Avec ma Licence en Sciences Sociales obtenue à l’Université Jean Monnet, je passe mes journées à relire des démarches et des aides. Pourtant, je me suis fait surprendre par une ligne très simple : le revenu fiscal de référence par part. J’avais supposé que mon dossier passerait parce qu’il était propre. En réalité, le plafond était à 15 400 € par part, et mon relevé le dépassait de peu. Le vendeur m’a montré le calcul sans hausser le ton. Je n’ai plus cherché d’excuse.
Le soir même, je suis rentré chez moi, à Saint-Étienne, avec ma compagne. Sans enfant. J’ai rouvert le dossier à 22 h 14 sur Service-Public.fr. J’ai relu la règle deux fois. Puis une troisième. Le doute n’était plus sur la date ou sur le formulaire. Il portait sur le plafond. J’avais confondu dossier bien rangé et dossier éligible.
Les dates ont fini par me piéger aussi
L’autre erreur concernait la chronologie. J’avais envoyé l’ancien véhicule au centre VHU de Firminy trop tôt. La cession et le certificat de destruction n’étaient pas alignés avec le reste. Le décalage a été de 3 jours. C’est peu sur un calendrier. C’est décisif sur un dossier d’aide.
Le vendeur m’a demandé 3 justificatifs : l’avis d’imposition, la carte grise barrée et le certificat de destruction. Il ne manquait rien, mais les dates ne racontaient pas la même histoire. Le courrier est revenu avec la mention hors délai. Là, le doute a disparu. J’avais perdu la prime pour une erreur de lecture et un ordre de pièces mal préparé.
Ce qui m’a frappé, c’est le décalage entre ce que je voyais et ce que l’administration regardait. Je fixais la voiture, la reprise et le devis.

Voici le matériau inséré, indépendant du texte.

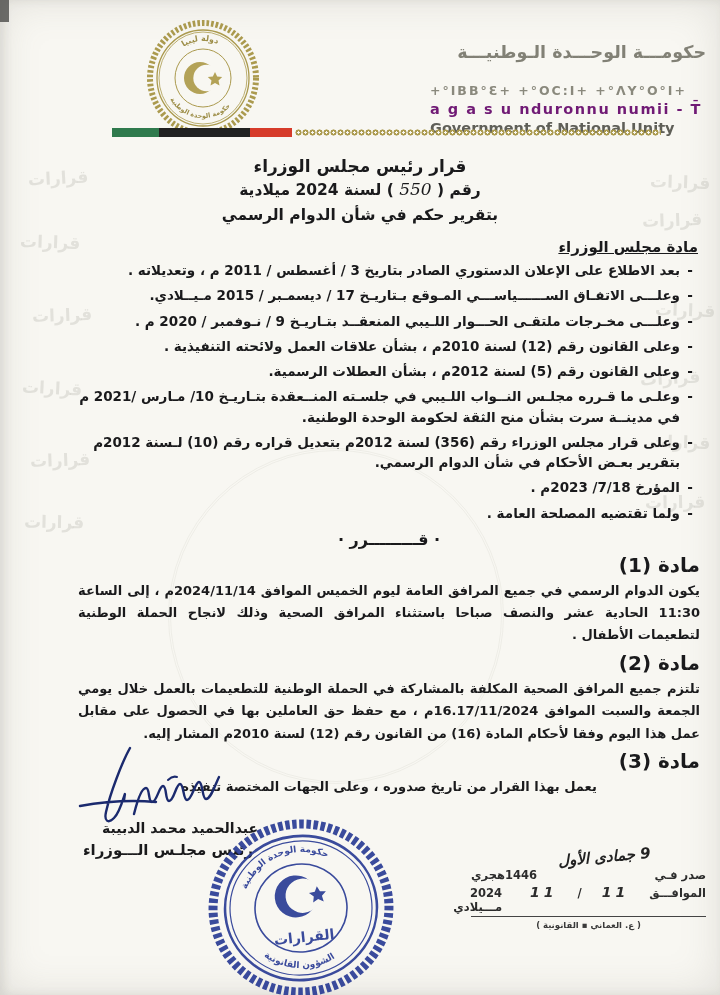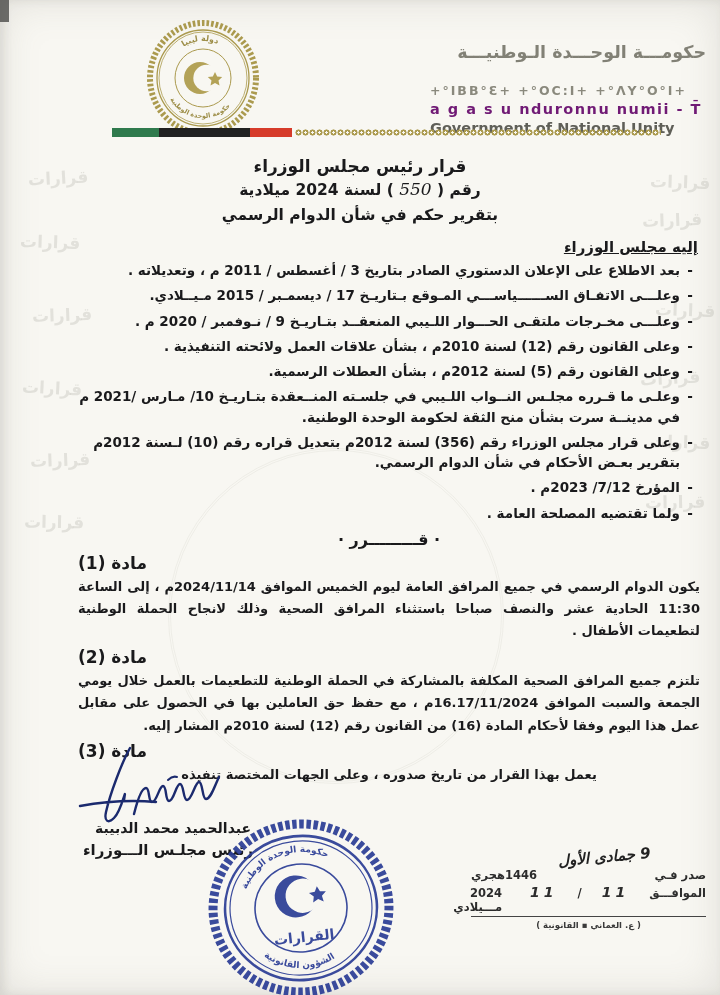"إليه مجلس الوزراء" div.issuer { text: إليه -> مادة }
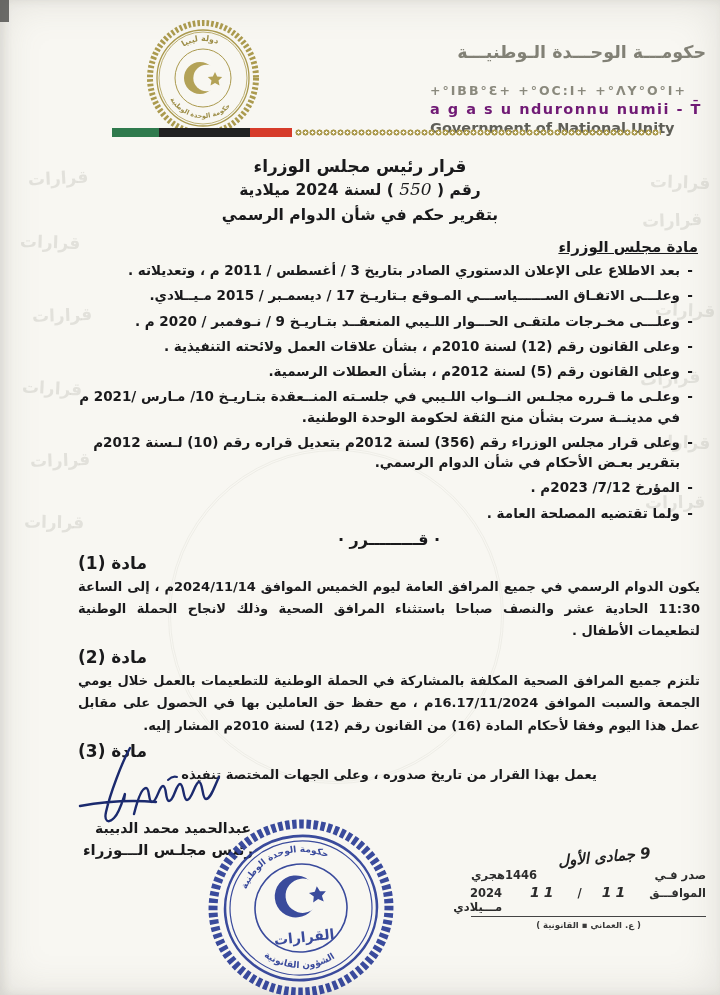"المؤرخ 7/12/ 2023م ." span.txt { text: 7/12/ -> 7/18/ }
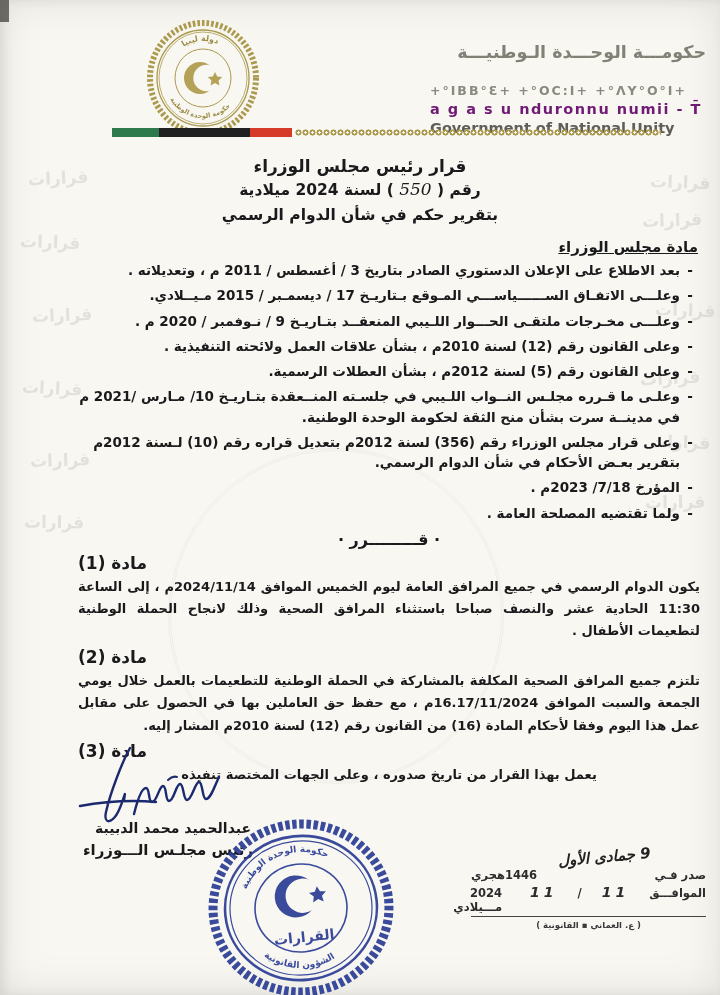"مادة (1)" .article-h { font-size: 17px -> 20px; text-align: left -> right }
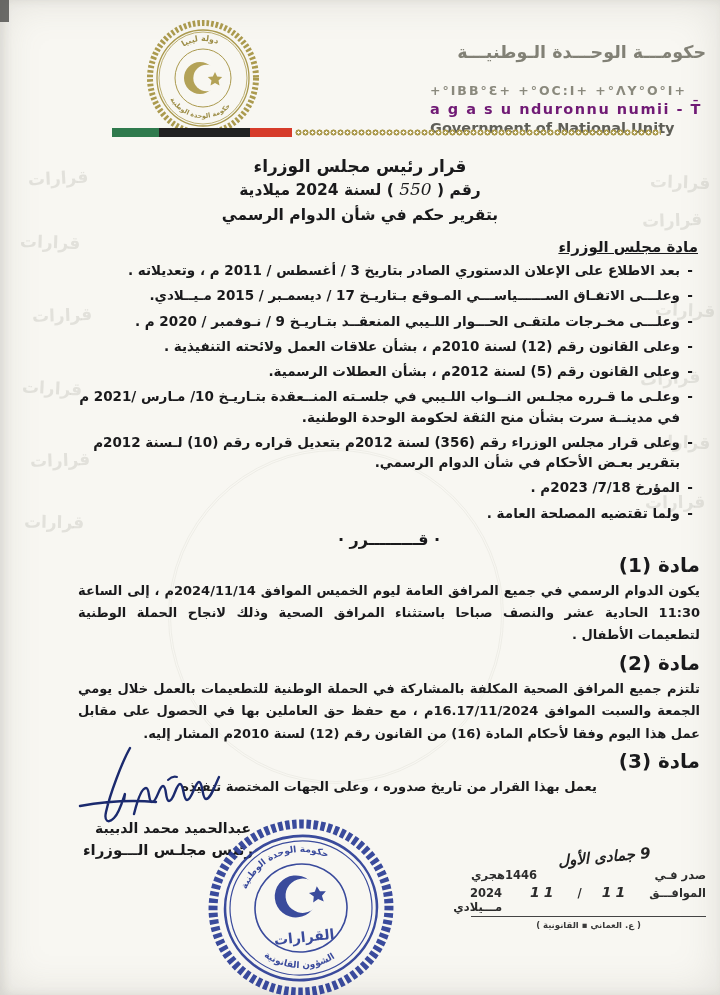"عبدالحميد محمد الدبيبة" .sig-name { text-align: left -> center }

Le dossier, lui, regardait une date, une part fiscale et un enchaînement précis. Le garage m’avait même laissé une copie du bon de commande dans une pochette bleue, avec un tampon daté à l’encre violette. Ce détail-là, je m’en souviens encore. Il m’a servi de rappel très concret : un document propre n’est pas un document éligible.
Ce que je referais autrement
Je ne signerais plus avant d’avoir vérifié quatre points, dans cet ordre : le revenu fiscal de référence par part, la date de cession, la carte grise barrée et le certificat de destruction. Je contrôlerais aussi le simulateur officiel avant d’aller au garage. Pour quelqu’un qui a un dossier net et un revenu sous le plafond, oui, la prime peut encore alléger franchement le reste à charge. Pour un dossier monté trop vite, non, je dois d’abord tout reprendre.
À la fin, je suis resté avec un devis modifié, un dossier à refaire et une certitude simple : au Garage Saint-Charles comme sur Service-Public.fr, la prime ne dépend pas de l’impression que l’on a du dossier. Elle dépend de la ligne exacte, du bon jour et du bon justificatif. J’ai perdu 2 500 € pour avoir cru que le reste suivrait tout seul. Je ne referai plus cette erreur.